WHAT TO DO =>
A complete, exact retyping of the data below is required.

PROVIDED ENTRIES =>
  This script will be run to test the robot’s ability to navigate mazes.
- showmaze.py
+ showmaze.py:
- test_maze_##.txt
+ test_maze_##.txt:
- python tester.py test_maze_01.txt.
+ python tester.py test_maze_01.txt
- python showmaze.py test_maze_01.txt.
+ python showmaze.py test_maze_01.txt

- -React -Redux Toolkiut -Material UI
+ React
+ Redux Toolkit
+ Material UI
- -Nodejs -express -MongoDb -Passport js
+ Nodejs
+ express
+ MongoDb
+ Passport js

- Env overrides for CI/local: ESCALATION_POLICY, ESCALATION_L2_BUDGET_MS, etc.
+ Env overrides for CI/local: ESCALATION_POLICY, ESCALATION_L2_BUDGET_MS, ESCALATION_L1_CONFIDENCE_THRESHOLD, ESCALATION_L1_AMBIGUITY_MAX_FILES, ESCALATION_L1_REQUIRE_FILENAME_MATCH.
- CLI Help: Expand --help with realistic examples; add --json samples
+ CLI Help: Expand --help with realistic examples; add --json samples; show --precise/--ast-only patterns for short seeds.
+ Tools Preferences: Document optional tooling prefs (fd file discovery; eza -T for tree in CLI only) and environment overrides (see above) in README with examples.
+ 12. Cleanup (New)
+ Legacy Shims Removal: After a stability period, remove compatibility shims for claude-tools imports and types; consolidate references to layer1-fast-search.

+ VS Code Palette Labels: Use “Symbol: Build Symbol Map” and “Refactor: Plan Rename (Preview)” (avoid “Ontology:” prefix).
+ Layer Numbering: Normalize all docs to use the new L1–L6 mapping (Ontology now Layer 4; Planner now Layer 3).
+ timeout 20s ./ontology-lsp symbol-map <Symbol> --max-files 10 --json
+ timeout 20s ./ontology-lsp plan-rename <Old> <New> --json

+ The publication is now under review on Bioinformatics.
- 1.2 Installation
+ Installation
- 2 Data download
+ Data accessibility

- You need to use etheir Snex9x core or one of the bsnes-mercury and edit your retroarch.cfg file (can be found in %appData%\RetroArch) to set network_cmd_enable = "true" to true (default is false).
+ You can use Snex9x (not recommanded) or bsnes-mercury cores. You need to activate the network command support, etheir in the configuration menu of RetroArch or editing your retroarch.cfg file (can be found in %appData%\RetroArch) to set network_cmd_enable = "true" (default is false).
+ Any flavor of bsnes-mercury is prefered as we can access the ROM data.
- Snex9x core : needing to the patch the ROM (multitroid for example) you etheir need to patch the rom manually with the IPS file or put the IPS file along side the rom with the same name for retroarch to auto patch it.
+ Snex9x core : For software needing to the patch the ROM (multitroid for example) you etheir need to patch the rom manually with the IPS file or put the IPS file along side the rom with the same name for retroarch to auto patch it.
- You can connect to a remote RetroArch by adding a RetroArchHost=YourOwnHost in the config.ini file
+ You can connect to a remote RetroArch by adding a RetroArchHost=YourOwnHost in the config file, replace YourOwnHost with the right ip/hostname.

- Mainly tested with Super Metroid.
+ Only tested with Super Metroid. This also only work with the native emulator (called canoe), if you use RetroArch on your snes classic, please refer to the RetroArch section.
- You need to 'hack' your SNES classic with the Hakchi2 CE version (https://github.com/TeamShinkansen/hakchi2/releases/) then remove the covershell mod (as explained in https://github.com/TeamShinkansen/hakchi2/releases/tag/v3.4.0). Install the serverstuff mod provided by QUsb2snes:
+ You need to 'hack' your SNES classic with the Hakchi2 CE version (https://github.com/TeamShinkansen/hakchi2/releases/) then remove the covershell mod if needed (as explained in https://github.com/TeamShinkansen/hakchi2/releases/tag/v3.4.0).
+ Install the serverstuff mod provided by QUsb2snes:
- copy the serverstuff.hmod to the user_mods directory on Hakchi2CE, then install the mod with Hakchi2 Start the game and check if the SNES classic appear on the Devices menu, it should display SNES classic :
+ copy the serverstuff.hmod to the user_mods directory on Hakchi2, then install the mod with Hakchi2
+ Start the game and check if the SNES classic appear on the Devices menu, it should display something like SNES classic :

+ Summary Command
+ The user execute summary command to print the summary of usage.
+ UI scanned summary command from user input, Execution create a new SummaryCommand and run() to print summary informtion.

FINISHED EXERCISE =>
  This script will be run to test the robot’s ability to navigate mazes.
- showmaze.py
+ showmaze.py:
- test_maze_##.txt
+ test_maze_##.txt:
- python tester.py test_maze_01.txt.
+ python tester.py test_maze_01.txt
- python showmaze.py test_maze_01.txt.
+ python showmaze.py test_maze_01.txt

- -React -Redux Toolkiut -Material UI
+ React
+ Redux Toolkit
+ Material UI
- -Nodejs -express -MongoDb -Passport js
+ Nodejs
+ express
+ MongoDb
+ Passport js

- Env overrides for CI/local: ESCALATION_POLICY, ESCALATION_L2_BUDGET_MS, etc.
+ Env overrides for CI/local: ESCALATION_POLICY, ESCALATION_L2_BUDGET_MS, ESCALATION_L1_CONFIDENCE_THRESHOLD, ESCALATION_L1_AMBIGUITY_MAX_FILES, ESCALATION_L1_REQUIRE_FILENAME_MATCH.
- CLI Help: Expand --help with realistic examples; add --json samples
+ CLI Help: Expand --help with realistic examples; add --json samples; show --precise/--ast-only patterns for short seeds.
+ Tools Preferences: Document optional tooling prefs (fd file discovery; eza -T for tree in CLI only) and environment overrides (see above) in README with examples.
+ 12. Cleanup (New)
+ Legacy Shims Removal: After a stability period, remove compatibility shims for claude-tools imports and types; consolidate references to layer1-fast-search.

+ VS Code Palette Labels: Use “Symbol: Build Symbol Map” and “Refactor: Plan Rename (Preview)” (avoid “Ontology:” prefix).
+ Layer Numbering: Normalize all docs to use the new L1–L6 mapping (Ontology now Layer 4; Planner now Layer 3).
+ timeout 20s ./ontology-lsp symbol-map <Symbol> --max-files 10 --json
+ timeout 20s ./ontology-lsp plan-rename <Old> <New> --json

+ The publication is now under review on Bioinformatics.
- 1.2 Installation
+ Installation
- 2 Data download
+ Data accessibility

- You need to use etheir Snex9x core or one of the bsnes-mercury and edit your retroarch.cfg file (can be found in %appData%\RetroArch) to set network_cmd_enable = "true" to true (default is false).
+ You can use Snex9x (not recommanded) or bsnes-mercury cores. You need to activate the network command support, etheir in the configuration menu of RetroArch or editing your retroarch.cfg file (can be found in %appData%\RetroArch) to set network_cmd_enable = "true" (default is false).
+ Any flavor of bsnes-mercury is prefered as we can access the ROM data.
- Snex9x core : needing to the patch the ROM (multitroid for example) you etheir need to patch the rom manually with the IPS file or put the IPS file along side the rom with the same name for retroarch to auto patch it.
+ Snex9x core : For software needing to the patch the ROM (multitroid for example) you etheir need to patch the rom manually with the IPS file or put the IPS file along side the rom with the same name for retroarch to auto patch it.
- You can connect to a remote RetroArch by adding a RetroArchHost=YourOwnHost in the config.ini file
+ You can connect to a remote RetroArch by adding a RetroArchHost=YourOwnHost in the config file, replace YourOwnHost with the right ip/hostname.

- Mainly tested with Super Metroid.
+ Only tested with Super Metroid. This also only work with the native emulator (called canoe), if you use RetroArch on your snes classic, please refer to the RetroArch section.
- You need to 'hack' your SNES classic with the Hakchi2 CE version (https://github.com/TeamShinkansen/hakchi2/releases/) then remove the covershell mod (as explained in https://github.com/TeamShinkansen/hakchi2/releases/tag/v3.4.0). Install the serverstuff mod provided by QUsb2snes:
+ You need to 'hack' your SNES classic with the Hakchi2 CE version (https://github.com/TeamShinkansen/hakchi2/releases/) then remove the covershell mod if needed (as explained in https://github.com/TeamShinkansen/hakchi2/releases/tag/v3.4.0).
+ Install the serverstuff mod provided by QUsb2snes:
- copy the serverstuff.hmod to the user_mods directory on Hakchi2CE, then install the mod with Hakchi2 Start the game and check if the SNES classic appear on the Devices menu, it should display SNES classic :
+ copy the serverstuff.hmod to the user_mods directory on Hakchi2, then install the mod with Hakchi2
+ Start the game and check if the SNES classic appear on the Devices menu, it should display something like SNES classic :

+ Summary Command
+ The user execute summary command to print the summary of usage.
+ UI scanned summary command from user input, Execution create a new SummaryCommand and run() to print summary informtion.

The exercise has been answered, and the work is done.